[Data records]
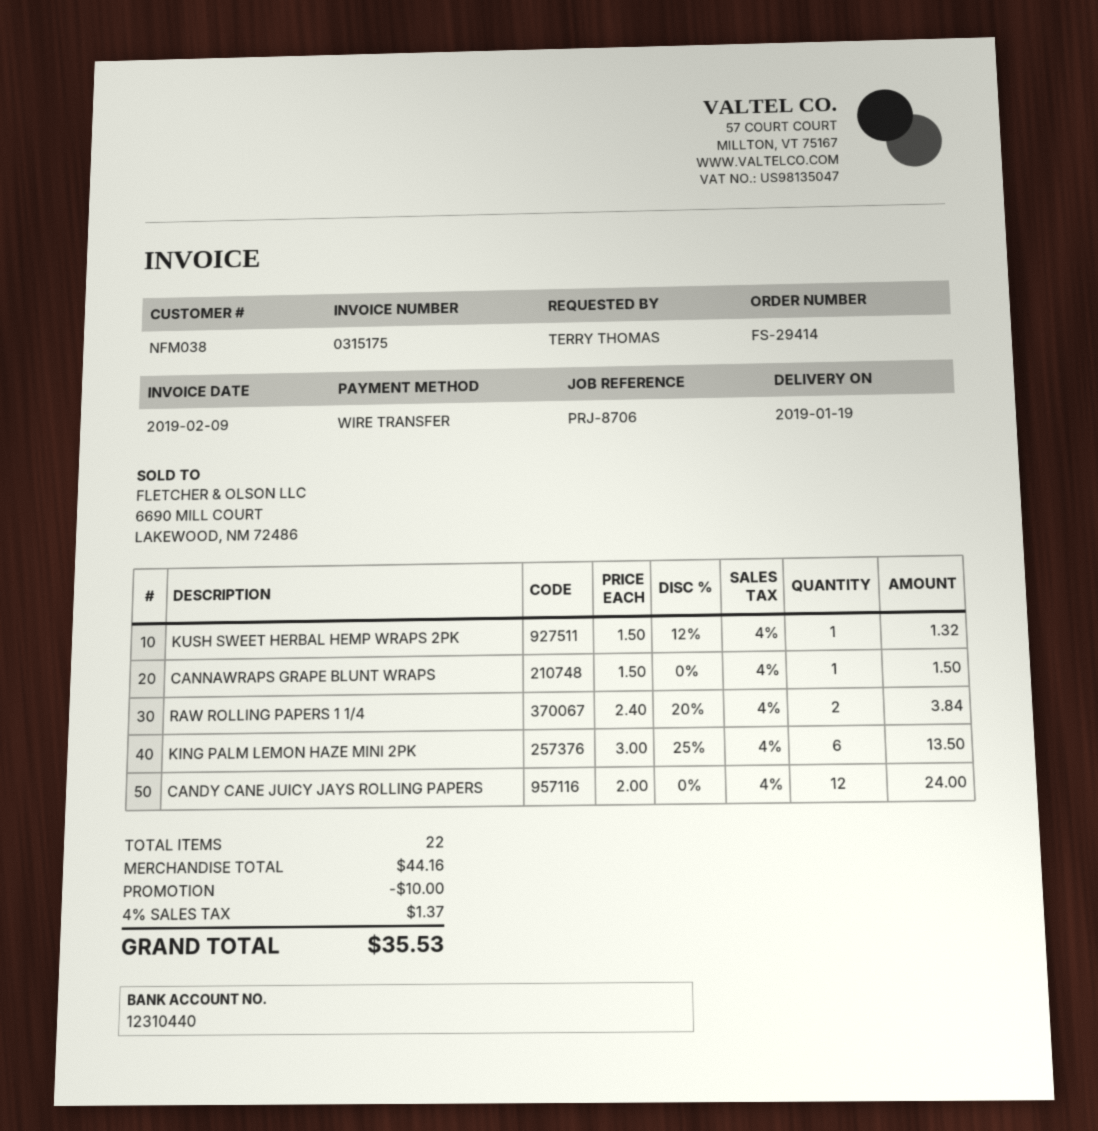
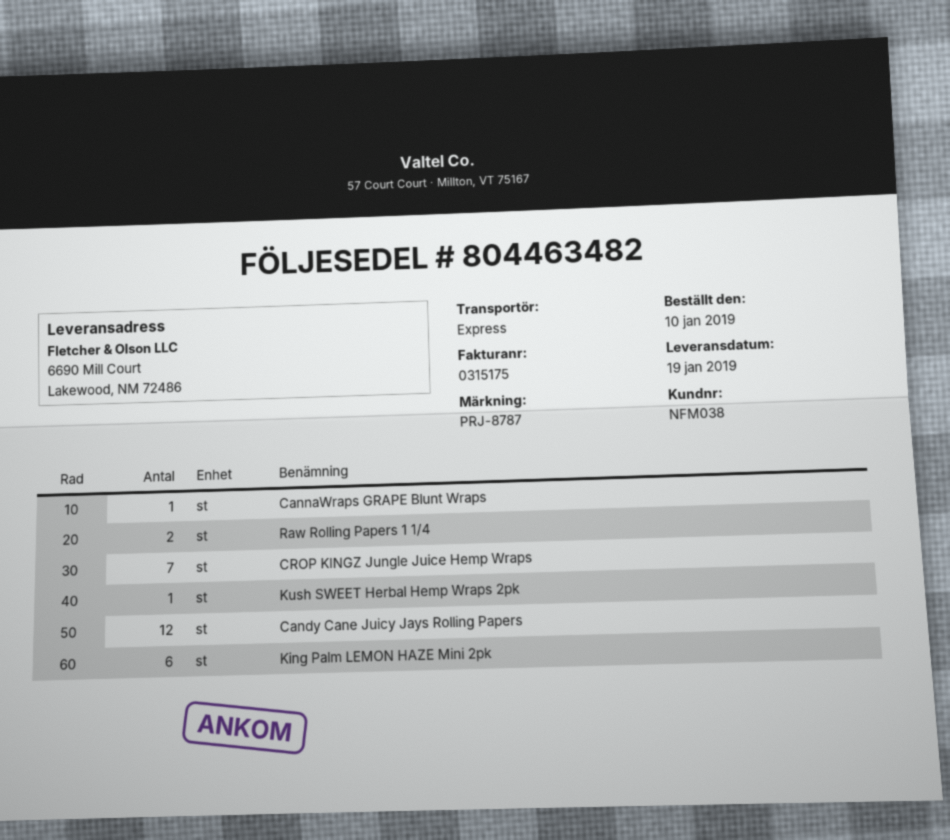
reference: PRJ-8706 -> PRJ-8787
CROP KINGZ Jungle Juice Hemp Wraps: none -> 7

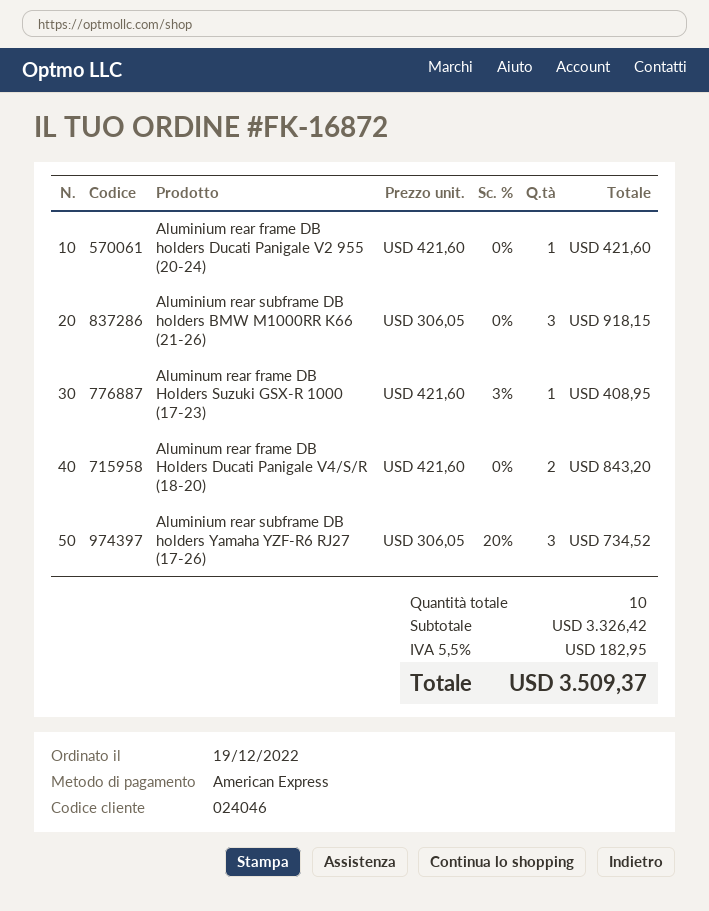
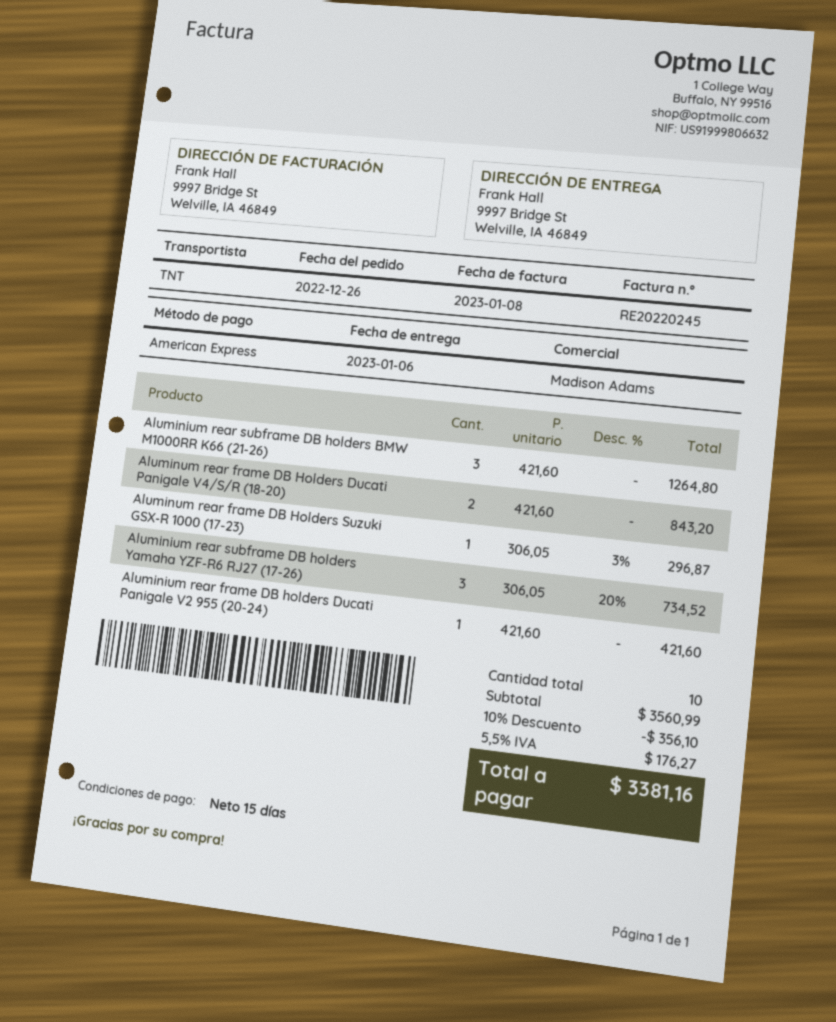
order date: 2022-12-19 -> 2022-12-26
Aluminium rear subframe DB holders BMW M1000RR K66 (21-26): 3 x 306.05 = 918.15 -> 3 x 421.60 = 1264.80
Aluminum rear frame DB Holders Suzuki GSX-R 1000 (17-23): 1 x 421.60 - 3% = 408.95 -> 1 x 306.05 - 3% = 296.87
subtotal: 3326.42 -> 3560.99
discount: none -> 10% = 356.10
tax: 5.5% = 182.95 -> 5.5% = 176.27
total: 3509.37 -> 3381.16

[Requirement]
For your answer, write out the data exactly and drop every picture.

[Final answer]
reference: PRJ-8706 -> PRJ-8787
CROP KINGZ Jungle Juice Hemp Wraps: none -> 7

order date: 2022-12-19 -> 2022-12-26
Aluminium rear subframe DB holders BMW M1000RR K66 (21-26): 3 x 306.05 = 918.15 -> 3 x 421.60 = 1264.80
Aluminum rear frame DB Holders Suzuki GSX-R 1000 (17-23): 1 x 421.60 - 3% = 408.95 -> 1 x 306.05 - 3% = 296.87
subtotal: 3326.42 -> 3560.99
discount: none -> 10% = 356.10
tax: 5.5% = 182.95 -> 5.5% = 176.27
total: 3509.37 -> 3381.16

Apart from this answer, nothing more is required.